### All LSAT Logic Games Resources

## Example Questions

### Example Question #51 : Solving Three Variable Logic Games

At an art exhibit six sculptures, identified by the first letter of the artist's last name, will be displayed sequentially, from front to back. The sculptures are L, M, O, S, V, and Z. The front-to-back display must accord with the following restrictions:

M must be displayed closer to the front than S.

S must be displayed closer to the front than both L and V.

V and Z each must be displayed closer to the front than O.

Which one of the following cannot be true?

**Possible Answers:**

V is displayed closer to the front than L.

Z is displayed closer to the front than M.

L is displayed closer to the front than V.

O is displayed closer to the front than S.

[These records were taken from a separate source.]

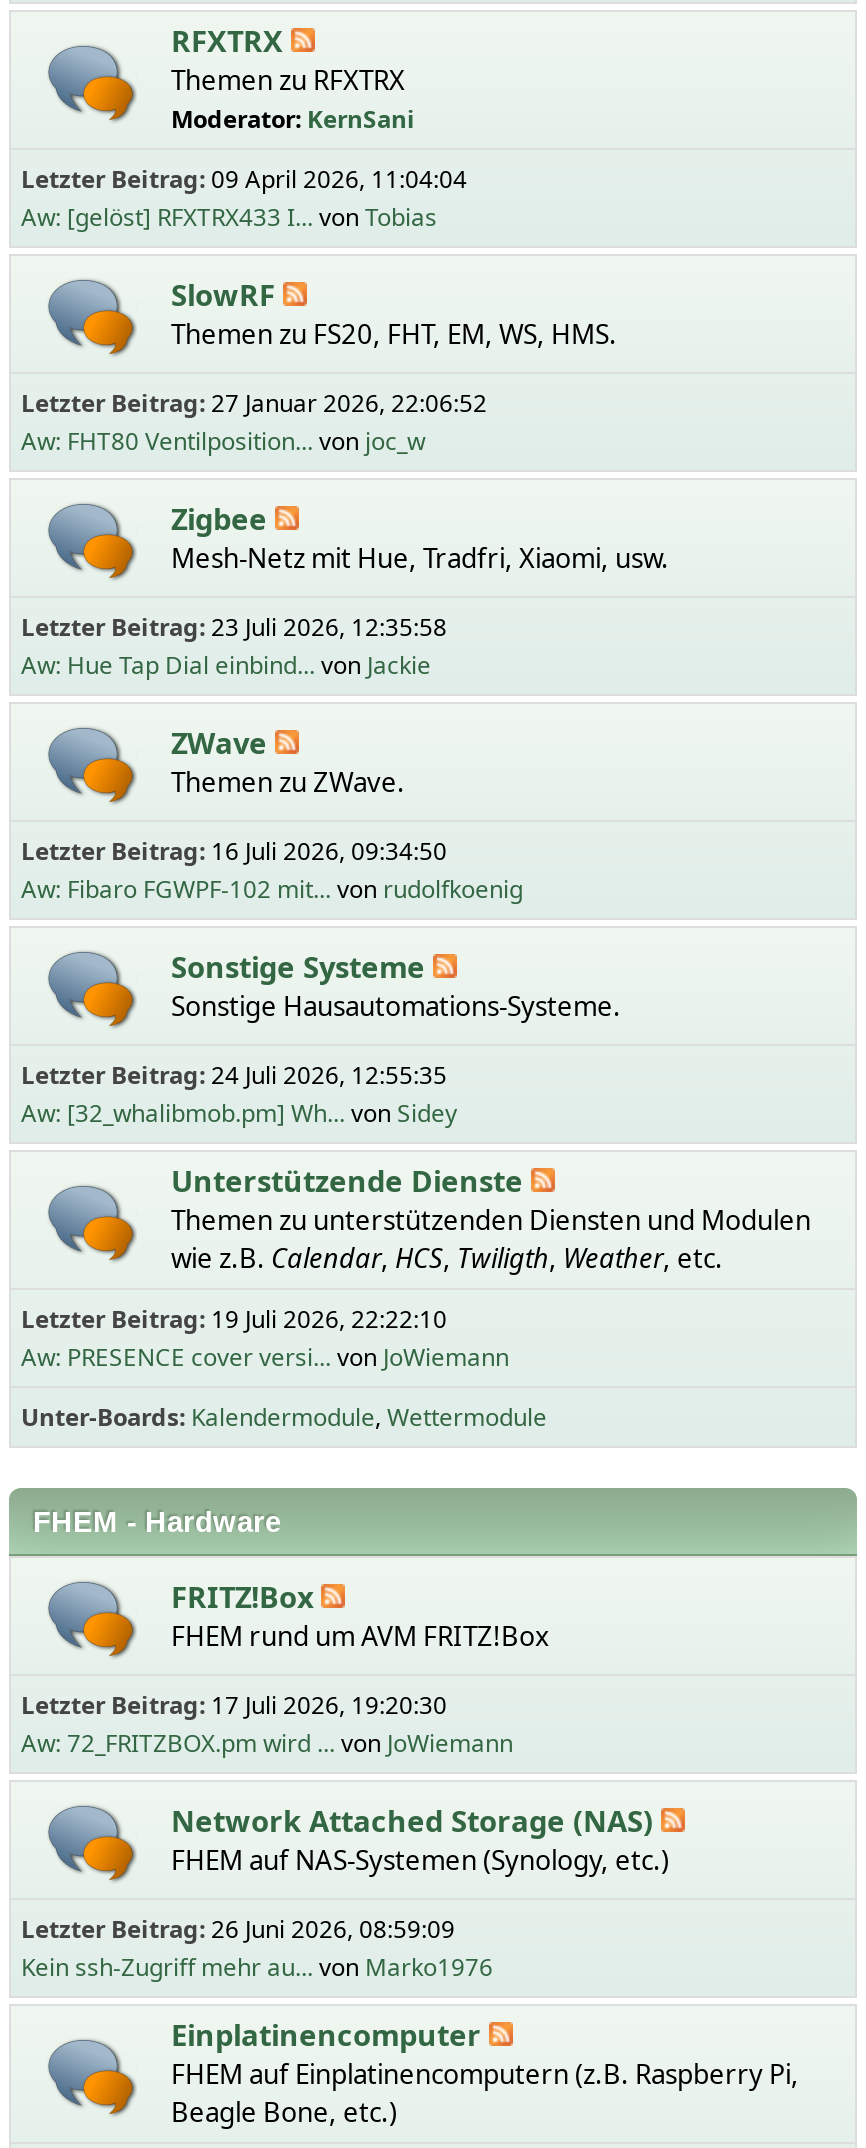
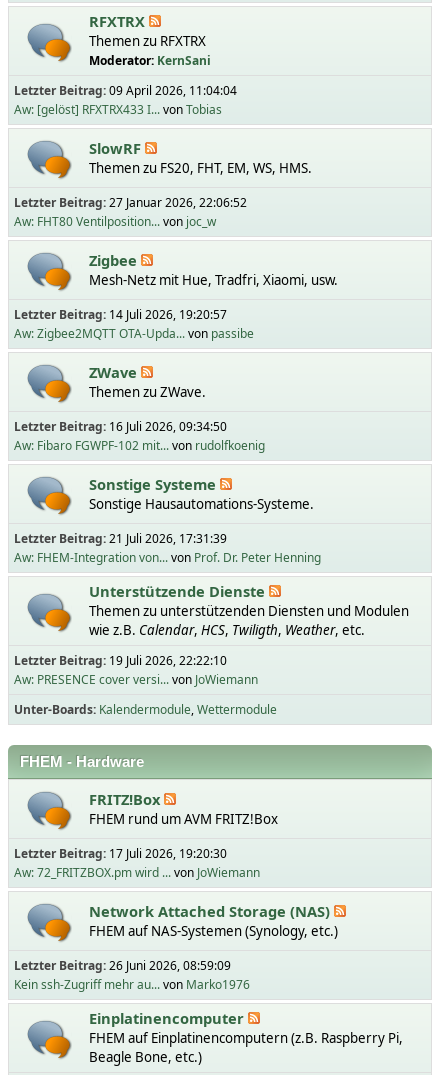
- Letzter Beitrag: 23 Juli 2026, 12:35:58
- Aw: Hue Tap Dial einbind... von Jackie
+ Letzter Beitrag: 14 Juli 2026, 19:20:57
+ Aw: Zigbee2MQTT OTA-Upda... von passibe

- Letzter Beitrag: 24 Juli 2026, 12:55:35
- Aw: [32_whalibmob.pm] Wh... von Sidey
+ Letzter Beitrag: 21 Juli 2026, 17:31:39
+ Aw: FHEM-Integration von... von Prof. Dr. Peter Henning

S is displayed closer to the front than Z.

**Correct answer:**

O is displayed closer to the front than S.

Our flow chart, constructed by blending the rules together, reveals that O must always be somewhere behind V, and V must always be somewhere behind S. thus, O can never be ahead of S.

### Example Question #51 : Solving Three Variable Logic Games

At an art exhibit six sculptures, identified by the first letter of the artist's last name, will be displayed sequentially, from front to back. The sculptures are L, M, O, S, V, and Z. The front-to-back display must accord with the following restrictions:

M must be displayed closer to the front than S.

S must be displayed closer to the front than both L and V.

V and Z each must be displayed closer to the front than O.

Exactly how many different spots could be the spot in which Z is displayed?

**Possible Answers:**

five

three

two

six

four

**Correct answer:**

five

In the flow chart generated by blending the rules, Z is only restricted by the rule that it must precede O. Thus, Z could be first, second, third, fourth, or fifth. Thus, the answer is five.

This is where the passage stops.